Es ist pervers davon zu sprechen, der Reichtum der Deutschen würde wachsen, die Ungleichverteilung wächst rasant 
immer mehr Arme immer mehr Reiche , die Mittelschicht stirbt aus: Hört sich doch gut an:

Von 2 Mio Menschen  auf 4 Mio unter der Armutsgrenze sind 100%, von 1000 Millionären auf
 2000 Millionäre sind auch 100% , also voll ausgewogen oder nicht? 

Noch begreifen die meisten Menschen nicht, was ab jetzt auf uns zukommt 
Wie sagte mir mal ein  zynischer "Neureicher": Reichtum macht keinen Spass ohne arme Menschen...


----------



## Anonymous (20 Juli 2004)

Aaron schrieb:
			
		

> Übrigens mache ich grade nebenbei meinen Dipl.-Kfm.





			
				Aaron schrieb:
			
		

> Als ich einst vor dem LG in Kiel sass, galt es in einem Fall darum, meine Kaufmannseigenschaft festzustellen. Demnach bin ich Vollkaufmann, ohne mich jemals als solcher betitelt zu haben.

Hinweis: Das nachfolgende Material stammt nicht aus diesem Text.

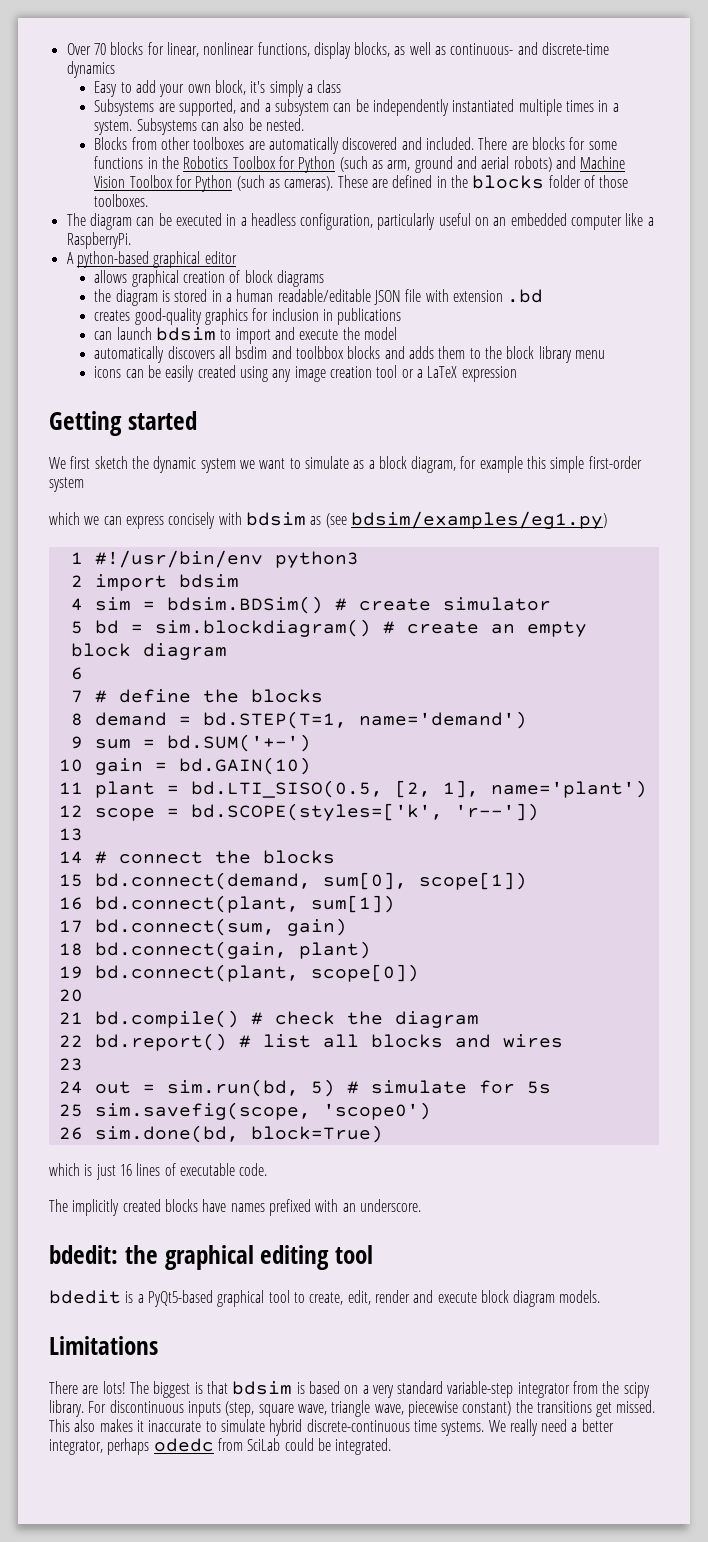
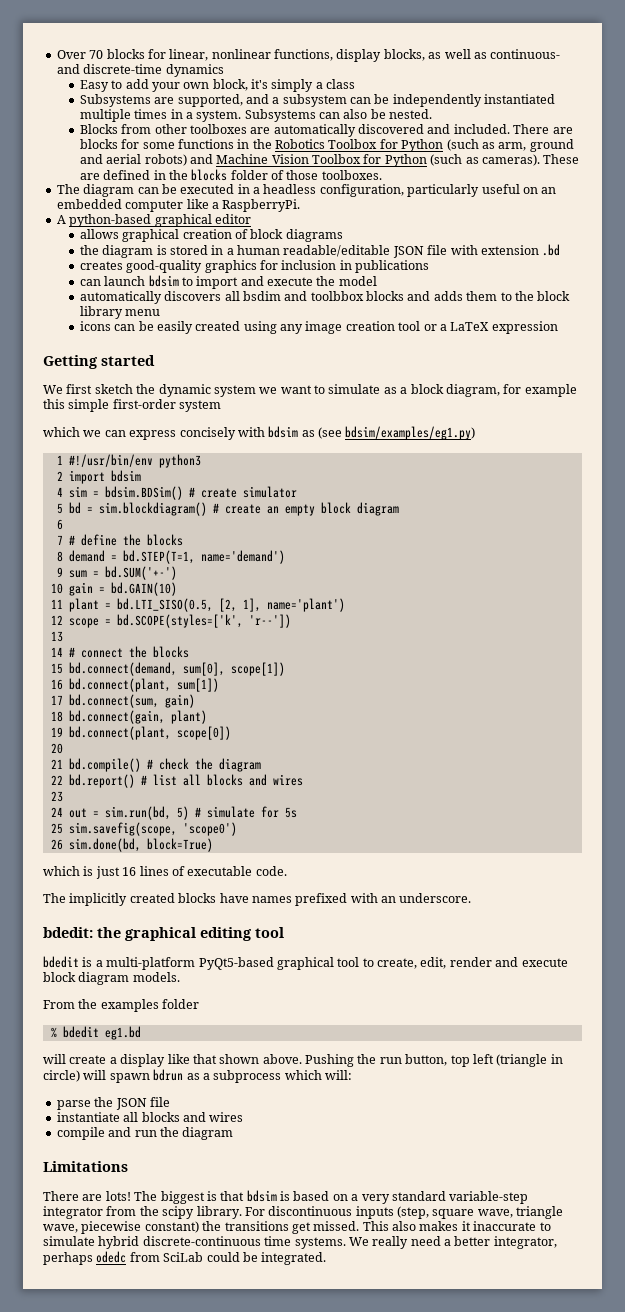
(144, 1298) none -> [106,957,196,970] multi-platform
(601, 1296) none -> [43,999,200,1012] [50,1026,141,1040] [43,1054,563,1067] [43,1069,352,1083] [56,1097,170,1110] [56,1112,244,1122] [56,1127,234,1140] // From the examples folder // % bdedit eg1.bd // will create a display like that shown above. Pushing the run button, top left (triangle in circle) will spawn bdrun as a subprocess which will: // parse the JSON file // instantiate all blocks and wires // compile and run the diagram

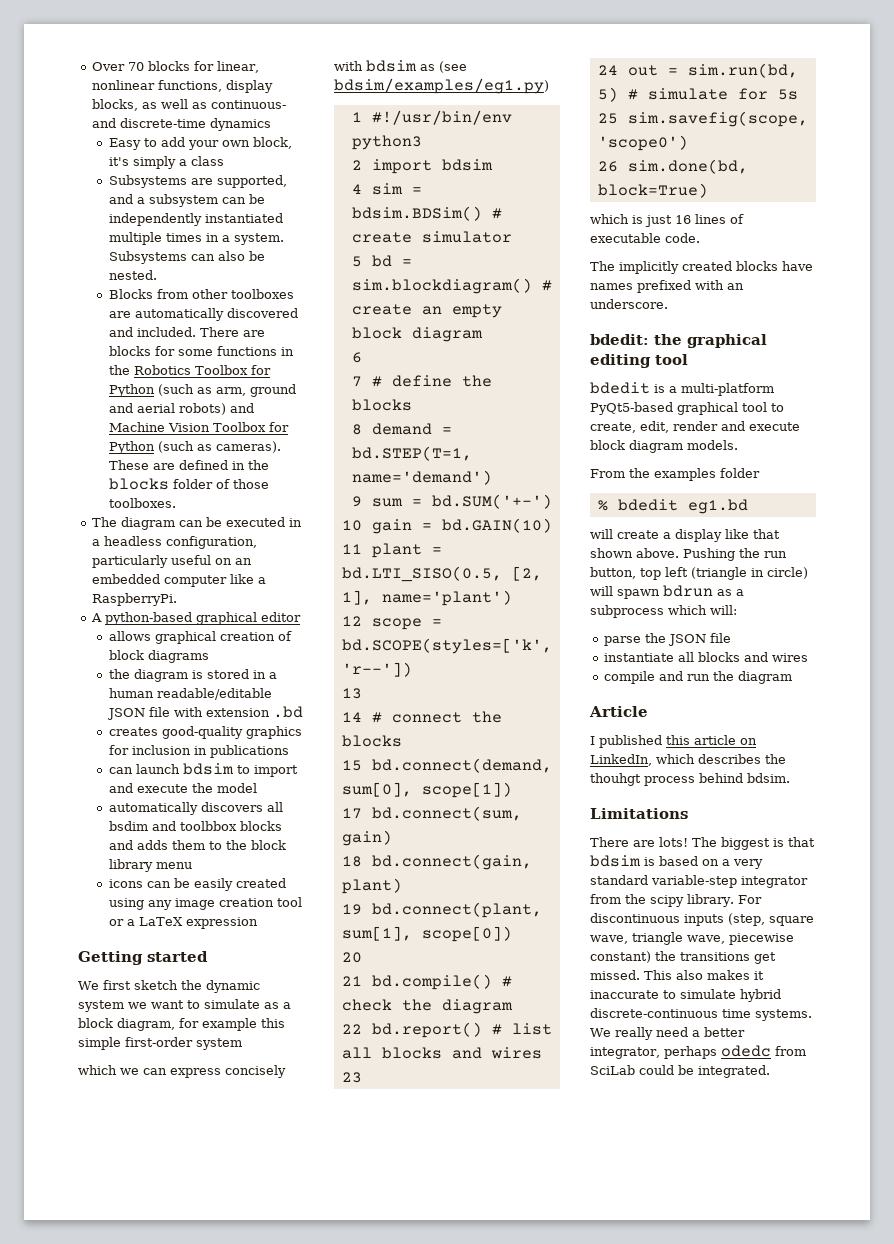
[50,678,219,692] // 16 bd.connect(plant, sum[1]) -> (512, 790) none
(171, 733) none -> [341,926,412,941] sum[1],
(234, 1133) none -> [589,706,648,717] [590,735,757,748] [590,754,786,766] [590,773,790,786] // Article // I published this article on LinkedIn, which describes the thouhgt process behind bdsim.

Wenn Dich das wundert, daß Du als Vollkaufmann gewertet wirst, dann ist die Dipl.-Kfm.-Ausbildung wohl nicht viel wert. Lesetip: HGB §1 Abs. 1


----------



## Captain Picard (20 Juli 2004)

noch´n Schmankerl:
http://forum.computerbetrug.de/viewtopic.php?p=67047#67047


			
				Aaron schrieb:
			
		

> Die Limited schützt die werten Herren Geschäftsführer recht wenig,
> wenn sie, wie hier, fahrlässigen Betrug begangen haben.


was ist ein "fahrlässiger Betrug" ?  jemand aus Versehen betrügen  :gruebel: 

cp

PS: sehe gerade:
http://forum.computerbetrug.de/viewtopic.php?p=67056#67056 


			
				KatzenHai schrieb:
			
		

> Fahrlässiger Betrug?
> ............
> Also: Ist nicht.


 
(Na ja ein Kaufmann muß ja nicht Jura studiert haben.....)


----------